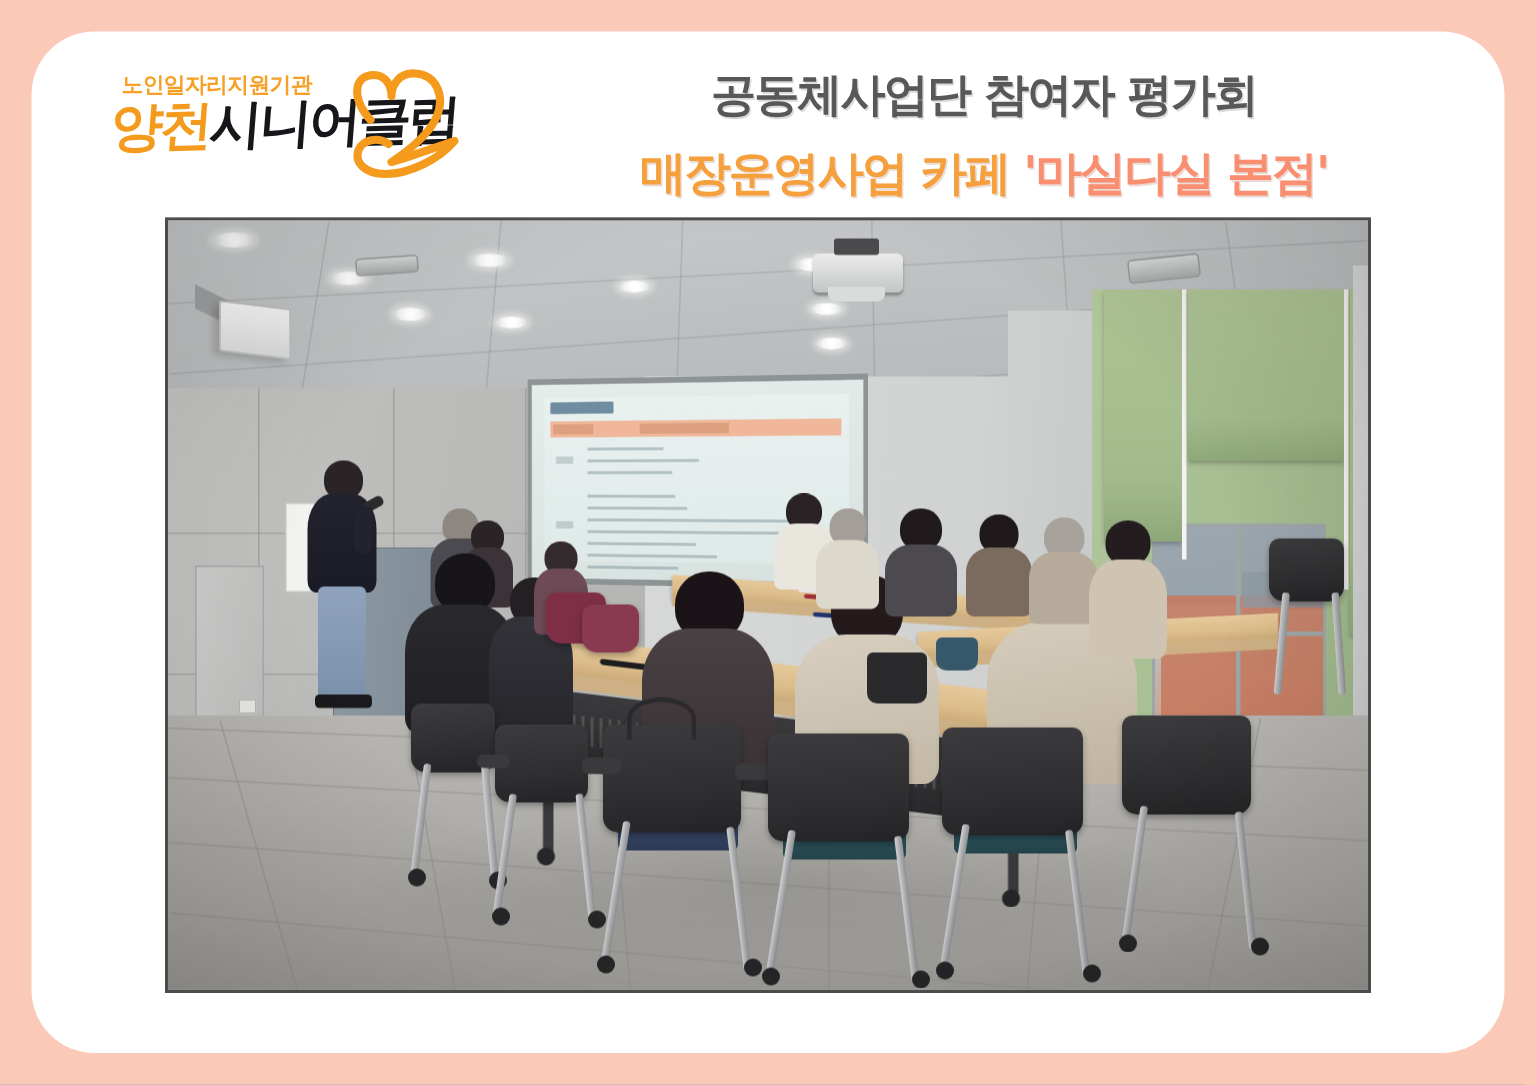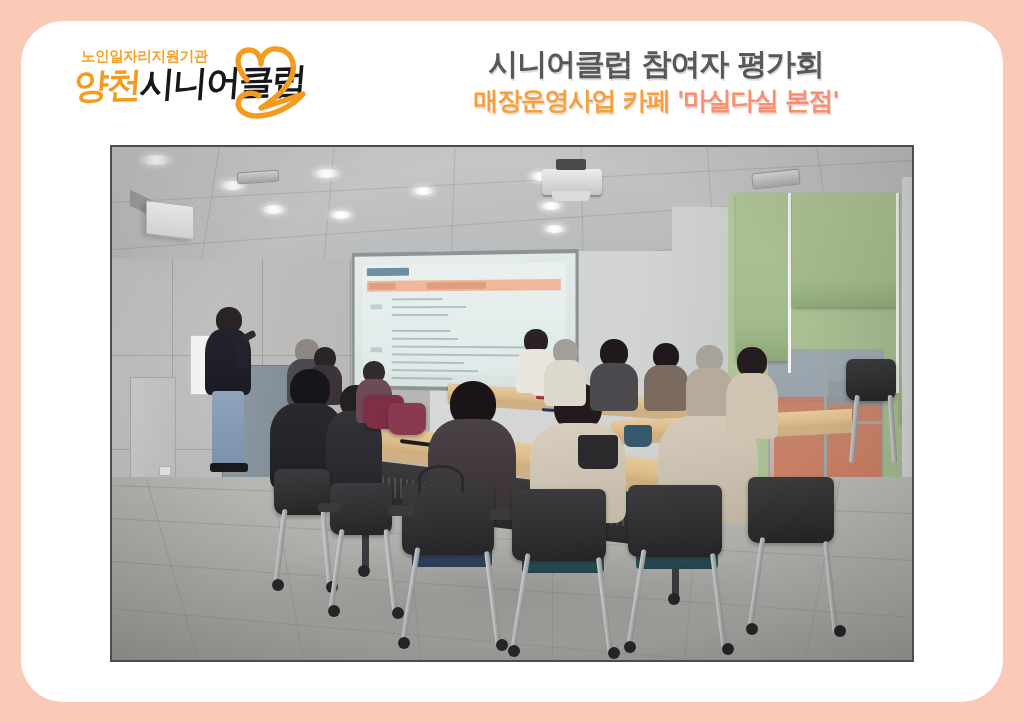--- a/index.html
+++ b/index.html
@@ -343,7 +343,7 @@
       </div>
 
       <div class="titles">
-        <div class="title-1">시니어클럽  참여자 평가회</div>
+        <div class="title-1">공동체사업단  참여자 평가회</div>
         <div class="title-2"><span class="t2-a">매장운영사업 카페 </span><span class="t2-b">'마실다실 본점'</span></div>
       </div>
     </div>

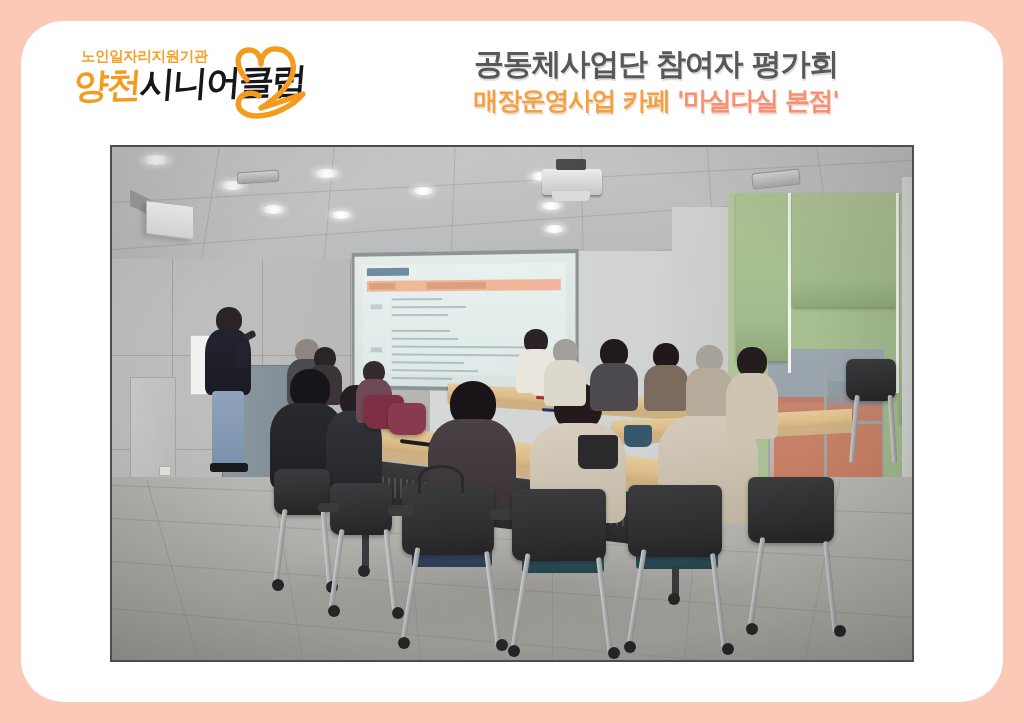--- a/index.html
+++ b/index.html
@@ -78,12 +78,12 @@
   }
   .title-2 {
     font-family:"DejaVu Sans", sans-serif;
-    font-size:25px;
+    font-size:31px;
     font-weight:700;
     letter-spacing:-1.4px;
     line-height:1.25;
     white-space:nowrap;
-    margin-top:2px;
+    margin-top:14px;
     text-shadow:1px 1.5px 0 rgba(215,185,175,0.5);
   }
   .t2-a { color:#f5a03c; }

★ ★ ★ ★

### AIM OF THE EXERCISE
Your reply should be the entries copied exactly, with all images omitted.

### WRITTEN REPLY
--- a/index.html
+++ b/index.html
@@ -343,7 +343,7 @@
       </div>
 
       <div class="titles">
-        <div class="title-1">시니어클럽  참여자 평가회</div>
+        <div class="title-1">공동체사업단  참여자 평가회</div>
         <div class="title-2"><span class="t2-a">매장운영사업 카페 </span><span class="t2-b">'마실다실 본점'</span></div>
       </div>
     </div>

--- a/index.html
+++ b/index.html
@@ -78,12 +78,12 @@
   }
   .title-2 {
     font-family:"DejaVu Sans", sans-serif;
-    font-size:25px;
+    font-size:31px;
     font-weight:700;
     letter-spacing:-1.4px;
     line-height:1.25;
     white-space:nowrap;
-    margin-top:2px;
+    margin-top:14px;
     text-shadow:1px 1.5px 0 rgba(215,185,175,0.5);
   }
   .t2-a { color:#f5a03c; }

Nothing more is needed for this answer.